Jakarta, IDN Times – Menteri Pertanian (Mentan) Andi Amran Sulaiman mengungkap dugaan penyimpangan dalam peredaran beras fortifikasi. Produk beras untuk membantu masyarakat rentan itu diduga dijual jauh di atas harga wajarnya, bahkan mencapai Rp42.000 per kilogram (kg). Padahal, berdasarkan perhitungan Kementerian Pertanian (Kementan), tambahan biaya fortifikasi hanya sekitar Rp700 hingga Rp1.000 per kg.

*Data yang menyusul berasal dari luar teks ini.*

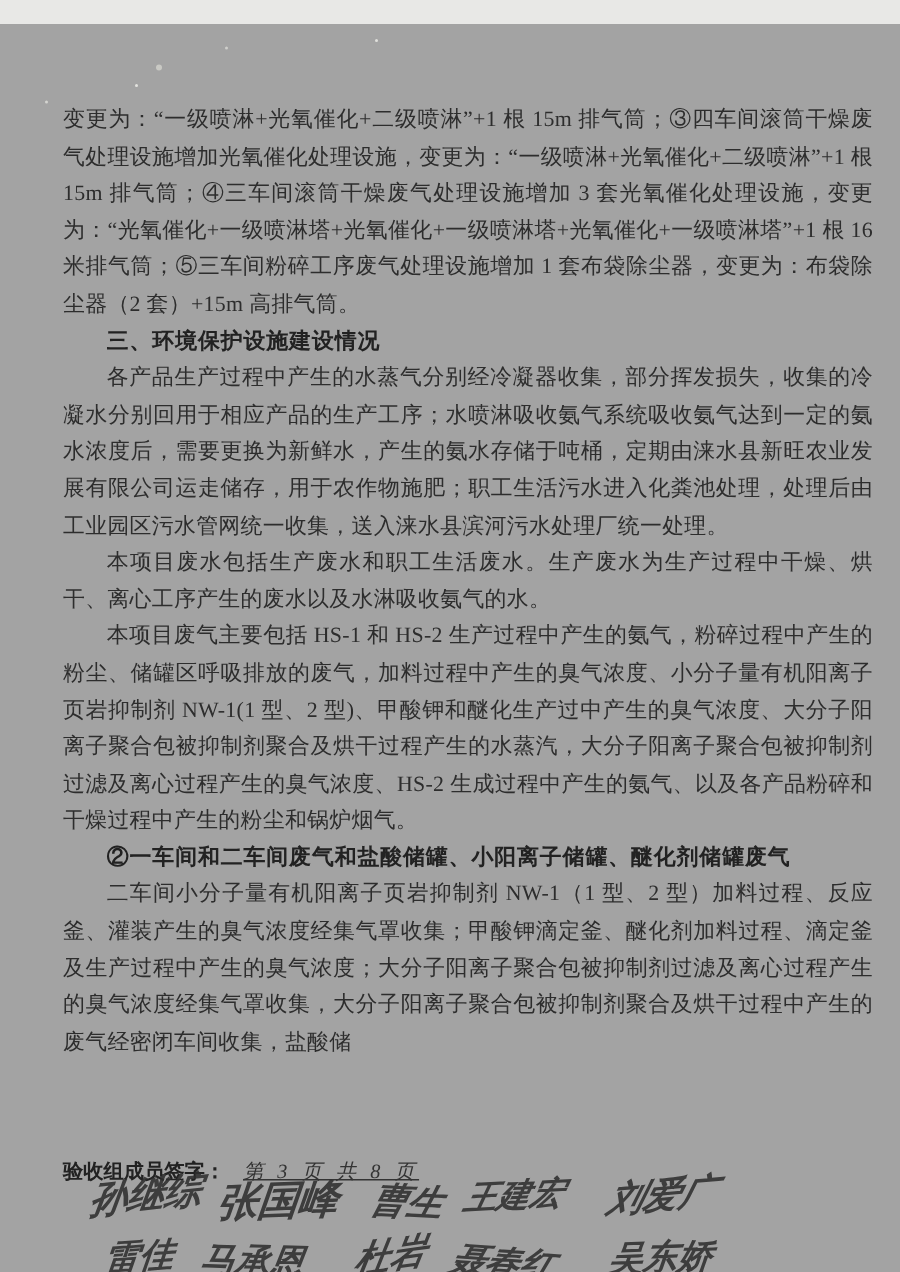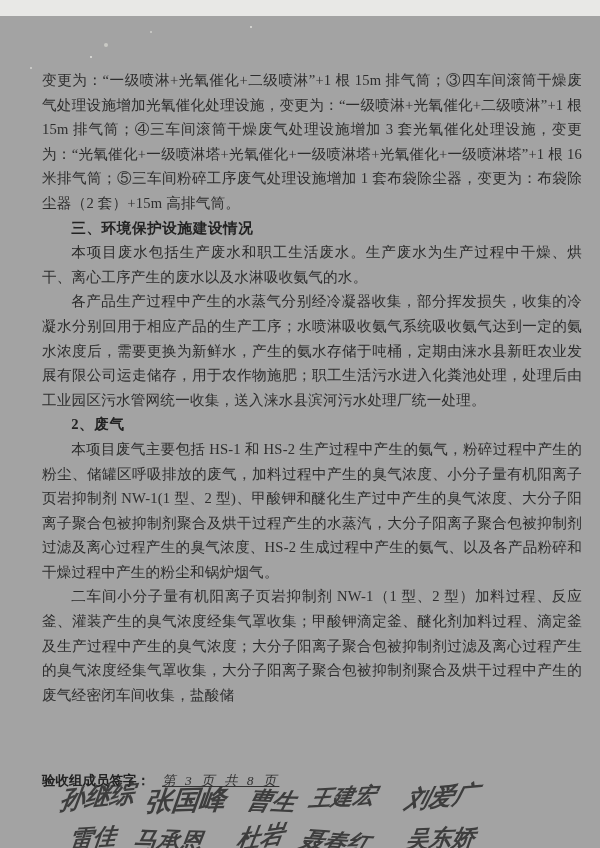--- a/index.html
+++ b/index.html
@@ -116,8 +116,8 @@
   <div class="content">
     <p class="body-cont">变更为：“一级喷淋+光氧催化+二级喷淋”+1 根 15m 排气筒；③四车间滚筒干燥废气处理设施增加光氧催化处理设施，变更为：“一级喷淋+光氧催化+二级喷淋”+1 根 15m 排气筒；④三车间滚筒干燥废气处理设施增加 3 套光氧催化处理设施，变更为：“光氧催化+一级喷淋塔+光氧催化+一级喷淋塔+光氧催化+一级喷淋塔”+1 根 16 米排气筒；⑤三车间粉碎工序废气处理设施增加 1 套布袋除尘器，变更为：布袋除尘器（2 套）+15m 高排气筒。</p>
     <p class="heading">三、环境保护设施建设情况</p>
+    <p class="body-ind">各产品生产过程中产生的水蒸气分别经冷凝器收集，部分挥发损失，收集的冷凝水分别回用于相应产品的生产工序；水喷淋吸收氨气系统吸收氨气达到一定的氨水浓度后，需要更换为新鲜水，产生的氨水存储于吨桶，定期由涞水县新旺农业发展有限公司运走储存，用于农作物施肥；职工生活污水进入化粪池处理，处理后由工业园区污水管网统一收集，送入涞水县滨河污水处理厂统一处理。</p>
     <p class="body-ind">本项目废水包括生产废水和职工生活废水。生产废水为生产过程中干燥、烘干、离心工序产生的废水以及水淋吸收氨气的水。</p>
-    <p class="body-ind">各产品生产过程中产生的水蒸气分别经冷凝器收集，部分挥发损失，收集的冷凝水分别回用于相应产品的生产工序；水喷淋吸收氨气系统吸收氨气达到一定的氨水浓度后，需要更换为新鲜水，产生的氨水存储于吨桶，定期由涞水县新旺农业发展有限公司运走储存，用于农作物施肥；职工生活污水进入化粪池处理，处理后由工业园区污水管网统一收集，送入涞水县滨河污水处理厂统一处理。</p>
     <p class="heading">2、废气</p>
     <p class="body-ind">本项目废气主要包括 HS-1 和 HS-2 生产过程中产生的氨气，粉碎过程中产生的粉尘、储罐区呼吸排放的废气，加料过程中产生的臭气浓度、小分子量有机阳离子页岩抑制剂 NW-1(1 型、2 型)、甲酸钾和醚化生产过中产生的臭气浓度、大分子阳离子聚合包被抑制剂聚合及烘干过程产生的水蒸汽，大分子阳离子聚合包被抑制剂过滤及离心过程产生的臭气浓度、HS-2 生成过程中产生的氨气、以及各产品粉碎和干燥过程中产生的粉尘和锅炉烟气。</p>
     <p class="body-ind">二车间小分子量有机阳离子页岩抑制剂 NW-1（1 型、2 型）加料过程、反应釜、灌装产生的臭气浓度经集气罩收集；甲酸钾滴定釜、醚化剂加料过程、滴定釜及生产过程中产生的臭气浓度；大分子阳离子聚合包被抑制剂过滤及离心过程产生的臭气浓度经集气罩收集，大分子阳离子聚合包被抑制剂聚合及烘干过程中产生的废气经密闭车间收集，盐酸储</p>

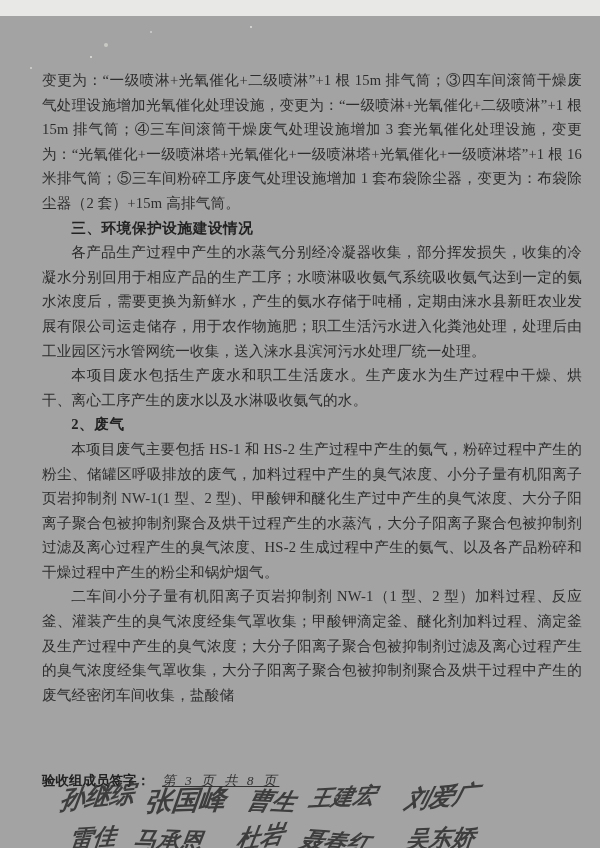--- a/index.html
+++ b/index.html
@@ -118,7 +118,6 @@
     <p class="heading">三、环境保护设施建设情况</p>
     <p class="body-ind">各产品生产过程中产生的水蒸气分别经冷凝器收集，部分挥发损失，收集的冷凝水分别回用于相应产品的生产工序；水喷淋吸收氨气系统吸收氨气达到一定的氨水浓度后，需要更换为新鲜水，产生的氨水存储于吨桶，定期由涞水县新旺农业发展有限公司运走储存，用于农作物施肥；职工生活污水进入化粪池处理，处理后由工业园区污水管网统一收集，送入涞水县滨河污水处理厂统一处理。</p>
     <p class="body-ind">本项目废水包括生产废水和职工生活废水。生产废水为生产过程中干燥、烘干、离心工序产生的废水以及水淋吸收氨气的水。</p>
-    <p class="heading">2、废气</p>
     <p class="body-ind">本项目废气主要包括 HS-1 和 HS-2 生产过程中产生的氨气，粉碎过程中产生的粉尘、储罐区呼吸排放的废气，加料过程中产生的臭气浓度、小分子量有机阳离子页岩抑制剂 NW-1(1 型、2 型)、甲酸钾和醚化生产过中产生的臭气浓度、大分子阳离子聚合包被抑制剂聚合及烘干过程产生的水蒸汽，大分子阳离子聚合包被抑制剂过滤及离心过程产生的臭气浓度、HS-2 生成过程中产生的氨气、以及各产品粉碎和干燥过程中产生的粉尘和锅炉烟气。</p>
     <p class="body-ind">二车间小分子量有机阳离子页岩抑制剂 NW-1（1 型、2 型）加料过程、反应釜、灌装产生的臭气浓度经集气罩收集；甲酸钾滴定釜、醚化剂加料过程、滴定釜及生产过程中产生的臭气浓度；大分子阳离子聚合包被抑制剂过滤及离心过程产生的臭气浓度经集气罩收集，大分子阳离子聚合包被抑制剂聚合及烘干过程中产生的废气经密闭车间收集，盐酸储</p>
   </div>

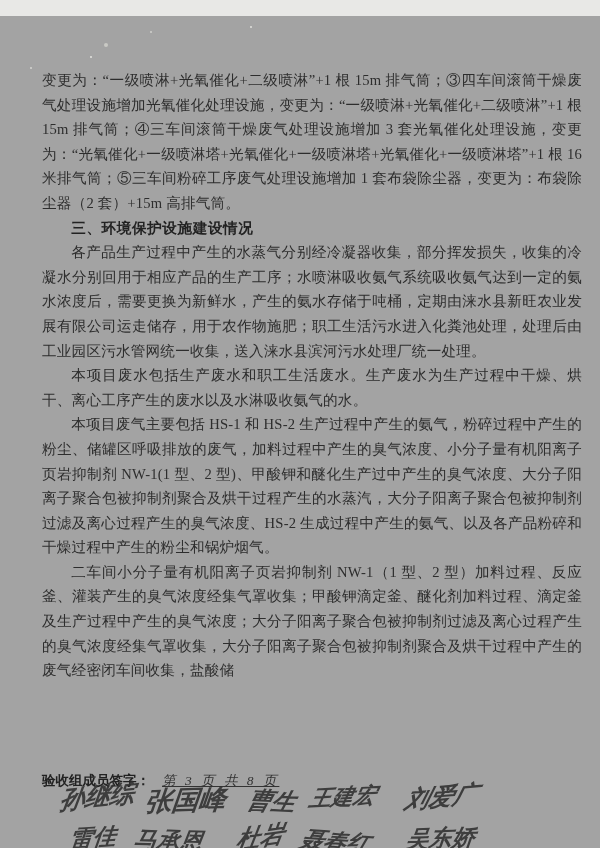--- a/index.html
+++ b/index.html
@@ -119,6 +119,7 @@
     <p class="body-ind">各产品生产过程中产生的水蒸气分别经冷凝器收集，部分挥发损失，收集的冷凝水分别回用于相应产品的生产工序；水喷淋吸收氨气系统吸收氨气达到一定的氨水浓度后，需要更换为新鲜水，产生的氨水存储于吨桶，定期由涞水县新旺农业发展有限公司运走储存，用于农作物施肥；职工生活污水进入化粪池处理，处理后由工业园区污水管网统一收集，送入涞水县滨河污水处理厂统一处理。</p>
     <p class="body-ind">本项目废水包括生产废水和职工生活废水。生产废水为生产过程中干燥、烘干、离心工序产生的废水以及水淋吸收氨气的水。</p>
     <p class="body-ind">本项目废气主要包括 HS-1 和 HS-2 生产过程中产生的氨气，粉碎过程中产生的粉尘、储罐区呼吸排放的废气，加料过程中产生的臭气浓度、小分子量有机阳离子页岩抑制剂 NW-1(1 型、2 型)、甲酸钾和醚化生产过中产生的臭气浓度、大分子阳离子聚合包被抑制剂聚合及烘干过程产生的水蒸汽，大分子阳离子聚合包被抑制剂过滤及离心过程产生的臭气浓度、HS-2 生成过程中产生的氨气、以及各产品粉碎和干燥过程中产生的粉尘和锅炉烟气。</p>
+    <p class="heading">②一车间和二车间废气和盐酸储罐、小阳离子储罐、醚化剂储罐废气</p>
     <p class="body-ind">二车间小分子量有机阳离子页岩抑制剂 NW-1（1 型、2 型）加料过程、反应釜、灌装产生的臭气浓度经集气罩收集；甲酸钾滴定釜、醚化剂加料过程、滴定釜及生产过程中产生的臭气浓度；大分子阳离子聚合包被抑制剂过滤及离心过程产生的臭气浓度经集气罩收集，大分子阳离子聚合包被抑制剂聚合及烘干过程中产生的废气经密闭车间收集，盐酸储</p>
   </div>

"Bayangkan, rata-rata dijual Rp22 ribu per kg, bahkan ada yang Rp42 ribu per kg. Dari sampel yang kami ambil, potensi kerugian masyarakat diperkirakan mencapai Rp71 triliun. Ini masih asumsi awal dan akan kami tindak lanjuti," ujar Amran dalam konferensi pers di Kantor Kementan, Jakarta Selatan, Kamis (30/7/2026).

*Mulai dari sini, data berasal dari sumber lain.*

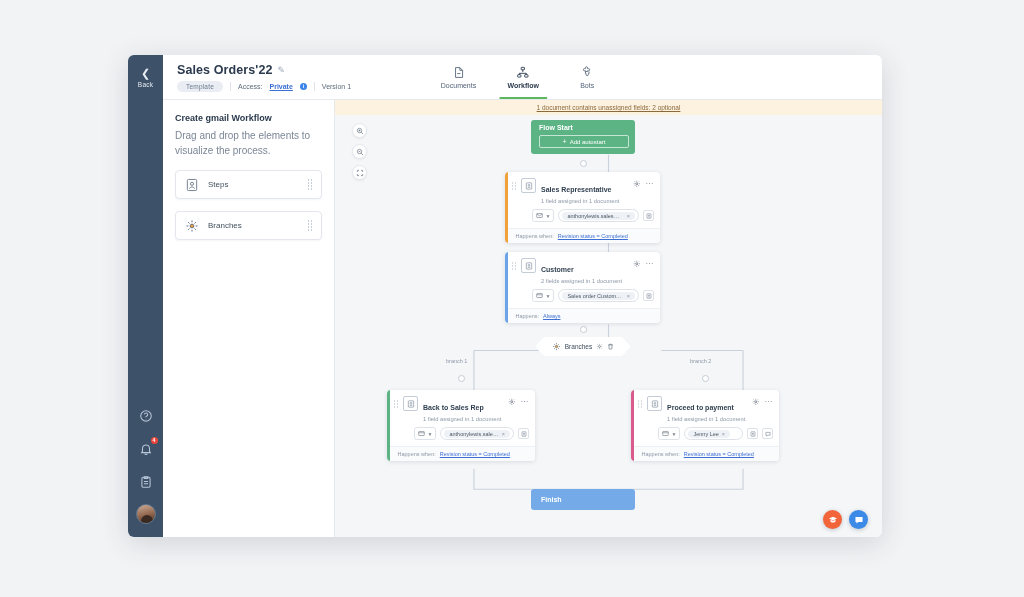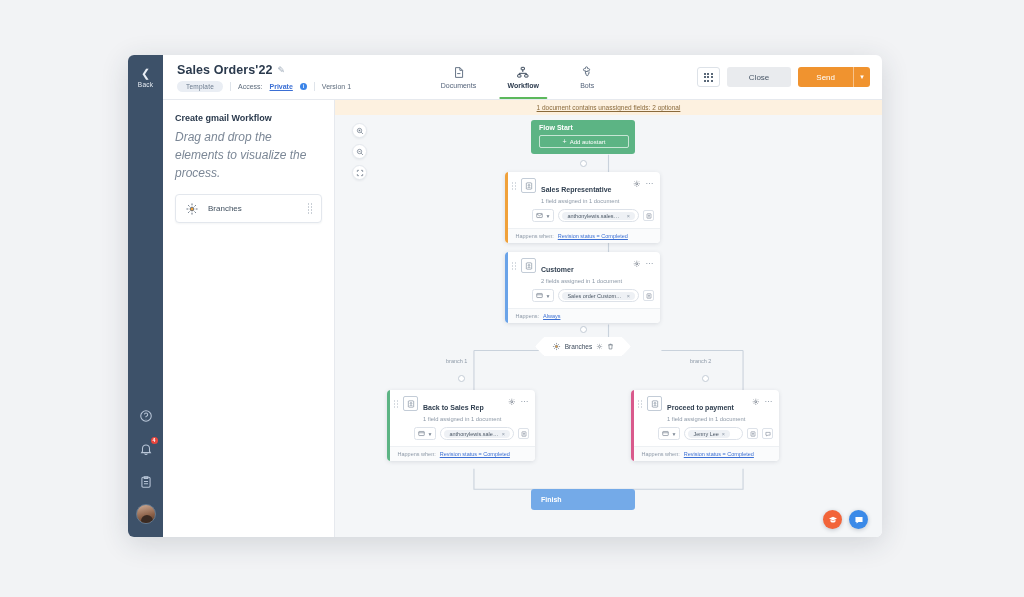--- a/index.html
+++ b/index.html
@@ -395,26 +395,6 @@
         </div>
       </div>
 
-      <div id="header-right">
-        <div id="grid-btn">
-          <span class="grid-dots">
-            <i></i>
-              <i></i>
-              <i></i>
-              <i></i>
-              <i></i>
-              <i></i>
-              <i></i>
-              <i></i>
-              <i></i>
-          </span>
-        </div>
-        <button id="close-btn">Close</button>
-        <div id="send-group">
-          <button id="send-btn">Send</button>
-          <button id="send-caret">▾</button>
-        </div>
-      </div>
     </div>
 
     <div id="body">

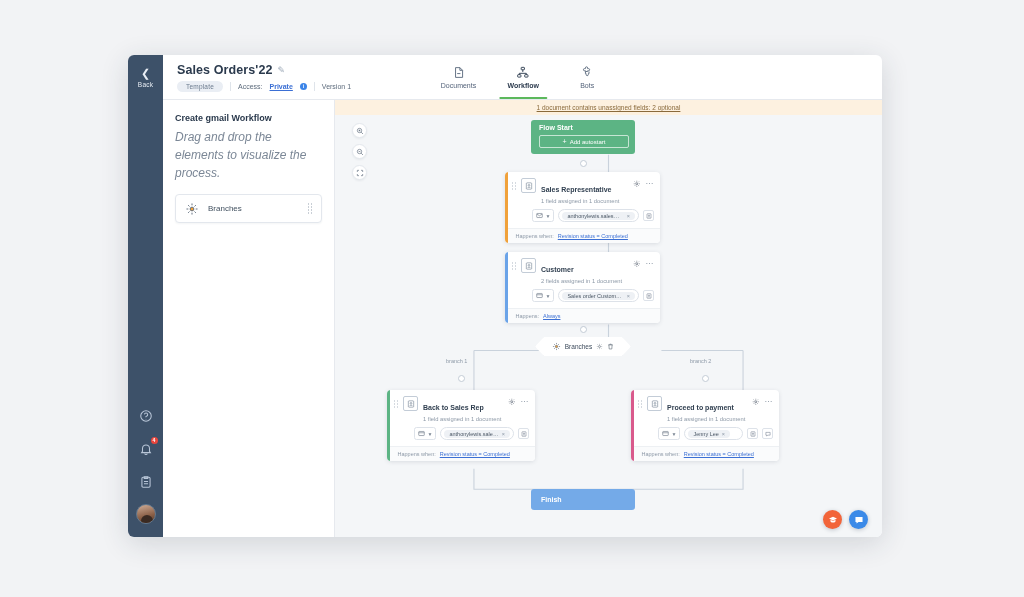--- a/index.html
+++ b/index.html
@@ -145,7 +145,7 @@
     background: #fff;
   }
   #panel-title { font-size: 9px; font-weight: bold; color: #2b3a4d; }
-  #panel-sub { font-size: 12px; color: #7b8796; line-height: 1.5; margin-top: 5px; font-style: italic; }
+  #panel-sub { font-size: 10px; color: #7b8796; line-height: 1.5; margin-top: 5px; }
   .palette-item {
     margin-top: 12px; height: 29px;
     border: 1px solid #e3e7ed; border-radius: 4px;

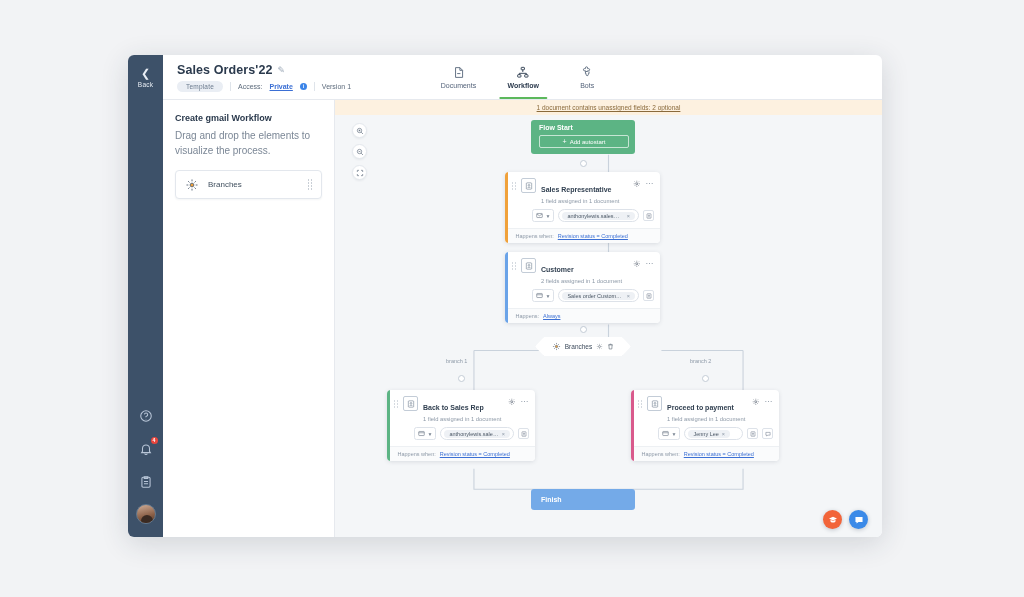--- a/index.html
+++ b/index.html
@@ -403,6 +403,26 @@
         <div id="panel-title">Create gmail Workflow</div>
         <div id="panel-sub">Drag and drop the elements to visualize the process.</div>
 
+        <div class="palette-item">
+          <span class="pic">
+            <svg viewBox="0 0 24 24" fill="none" stroke="#6b7a8c" stroke-width="1.6">
+              <rect x="4" y="2.5" width="16" height="19" rx="2"></rect>
+                <circle cx="12" cy="10" r="2.6"></circle>
+                <path d="M7.6 18.2a4.8 4.8 0 0 1 8.8 0"></path>
+            </svg>
+          </span>
+          <span class="plbl">Steps</span>
+          <span class="drag-dots">
+              <i></i>
+              <i></i>
+              <i></i>
+              <i></i>
+              <i></i>
+              <i></i>
+              <i></i>
+              <i></i>
+            </span>
+        </div>
 
         <div class="palette-item">
           <span class="pic">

Amran menyebut temuan tersebut merupakan babak lanjutan dari pengawasan tata niaga beras, setelah sebelumnya Kementan mengungkap dugaan beredarnya beras premium yang tidak memenuhi standar mutu. Menurut dia, hasil pengawasan menunjukkan masih terdapat produk beras fortifikasi yang tidak memenuhi ketentuan standar nasional, tetapi dipasarkan dengan harga sangat tinggi.
"Sudah ada hasil laboratorium, dan untuk unsur pidananya kami serahkan ke Satgas Pangan," kata Amran.